Education • 4 min read
The primary objective of a listed company is to generate sustainable returns for its shareholders. Corporate success and rising shareholder confidence lead to increased demand for the company's stocks, which is in turn reflected in an increase in the share price - the price of a stock.
In order to receive funds from investors for company shares, the company goes public and issues these shares to investors in the form of stocks. A stock is therefore a small part of a company and, in the broadest sense, a way for shareholders to invest money. A shareholder - also called a stockholder - is consequently someone in possession of at least one share of that company.
The funds invested by shareholders are used by the company to support research, development, new product launches, corporate expansion, the repayment of debt, and more.
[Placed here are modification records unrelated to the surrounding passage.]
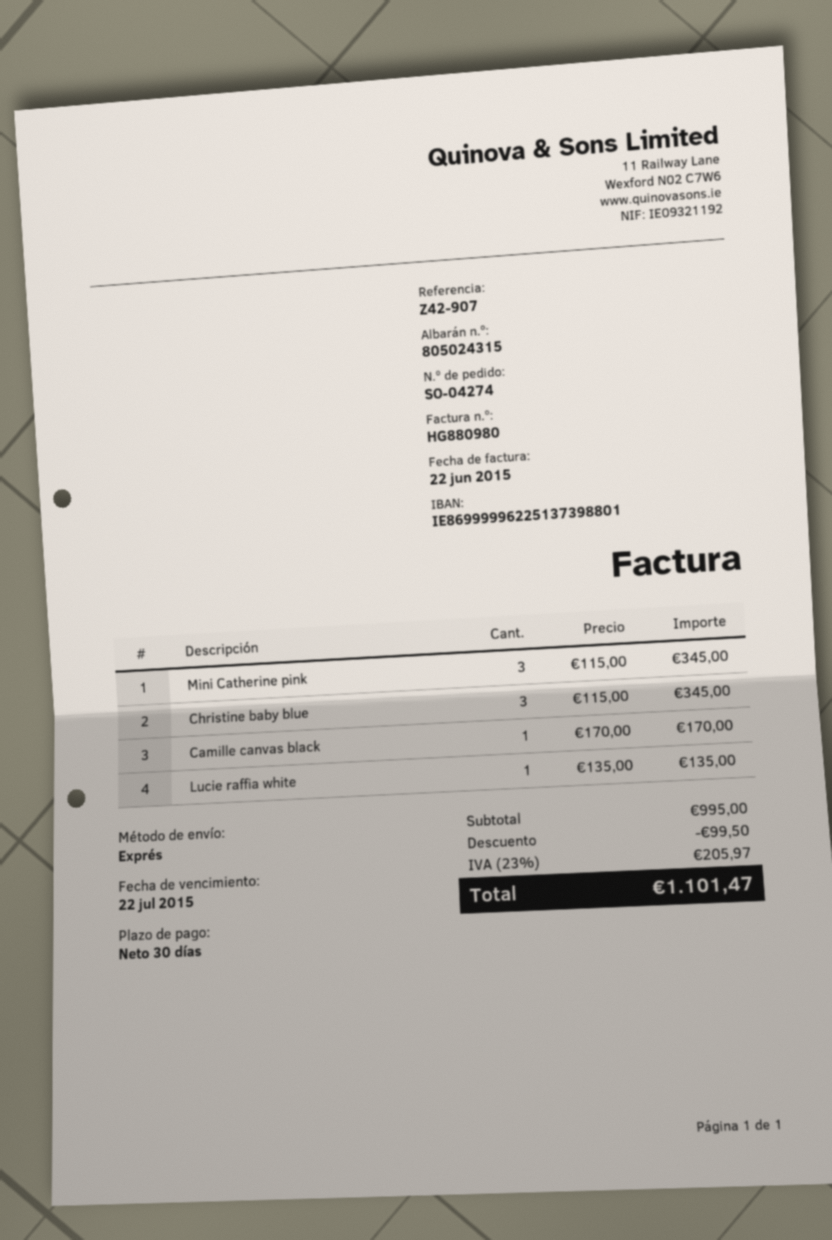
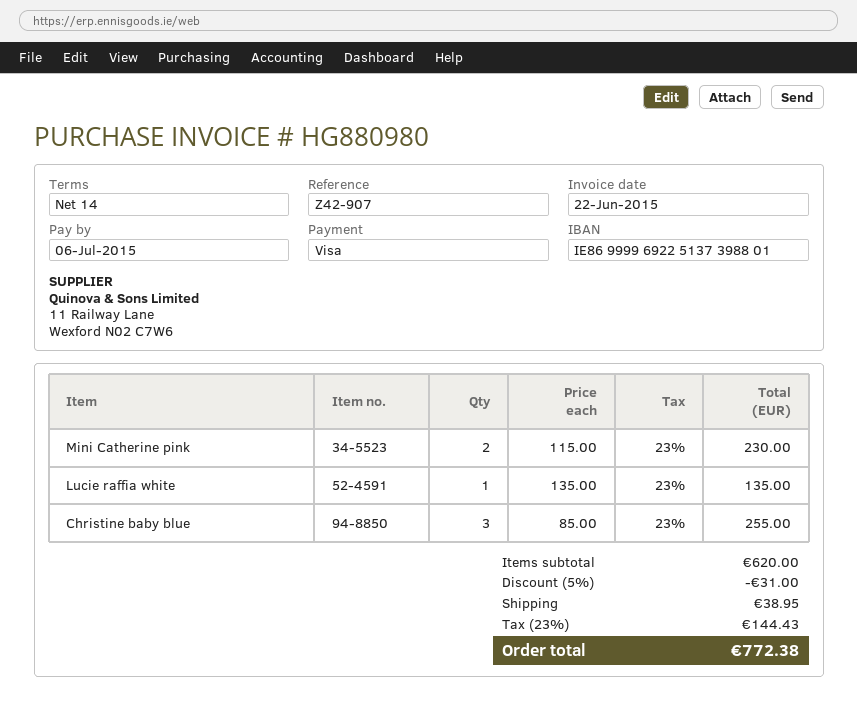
payment terms: 30 days -> 14 days
due date: 2015-07-22 -> 2015-07-06
bank account: IE86999996225137398801 -> IE86999969225137398801
Mini Catherine pink: 3 x 115.00 = 345.00 -> 2 x 115.00 = 230.00
Christine baby blue: 3 x 115.00 = 345.00 -> 3 x 85.00 = 255.00
Camille canvas black: 1 x 170.00 = 170.00 -> none
subtotal: 995.00 -> 620.00
discount: 99.50 -> 31.00
shipping: none -> 38.95
tax: 23% = 205.97 -> 23% = 144.43
total: 1101.47 -> 772.38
Shareholders invest in the shares of companies where they assume that the value of this company and the share price will increase due to successful performance. If this is the event, investors usually also receive dividends - these are payments amounting to a small proportion of the company's profits.
Market capitalisation is one of many business ratios. Companies use ratios to analyse and present its financial development and performance.
Market capitalisation is the total valuation of the company's shares with regard to its current share price and the total number of outstanding stocks. It is calculated by multiplying the market price (quotation) of its stock by the total number of outstanding stocks (the stocks held by all the shareholders of a company at that time).
Therefore, the rise and fall of stock prices and the number of stocks in circulation affect the company's market capitalisation and thus its market value.
By buying back shares or issuing new shares, a company can influence the number of shares in circulation.
If a stock is very popular with investors, its price can also rise extremely high. However, this also makes the company's stocks too expensive for many new investors. Now, the company has the option to reduce or increase the number and therefore the liquidity of the stocks in circulation in order to make them more attractive again for new investors. In a stock split, therefore, a company's existing stocks are divided into several new stocks.
Caution: a stock split must not be confused with a new issue of stocks or with partial shares! In a stock split, the market capitalisation does not change, instead only the number of outstanding stocks. This number is increased by a certain multiple, but the total value of the stocks remains the same as the value before the split.
The ratios most commonly used in a split are 2:1 or 3:1, which means that after the stock split a shareholder now respectively owns two or three stocks for each stock they held before the split.
A stock split therefore usually takes place when the share price of a company becomes too high to be bought by average investors. Often, blue chip companies in particular can increase the interest of potential investors in a purchase in this way. A stock split is supposed to have a positive effect on liquidity (availability of a security) and, respectively, on the share price.
Instead of buying one stock worth $100, many investors prefer to buy 100 stocks worth one dollar each. Also, for tradable transactions on many stock exchanges, the nominal amount (the share of a stock in the company's share capital) is calculated per 100 stocks. So when a company's share price has risen a lot, listed companies often announce a stock split as a way to lower the share price to a more popular trading price.
Since a stock split is often implemented as a result of strong growth of a company or with the prospect of future growth, it is considered a positive signal to investors.
As with all important matters, implementing a stock split must be decided during a company's general meeting.
This lowers the price of a single stock, but does not change the value of a shareholder's holdings. Why does a stock split not cause share prices to fall? If stocks of a company are split, the nominal value, the market value and trading volumes are automatically adjusted in almost all analysis programmes, but visually marked in the presentations. Therefore, it is recommended that you as an investor pay attention to indicators such as stock splits that have taken place when researching past developments in order to draw the right conclusions.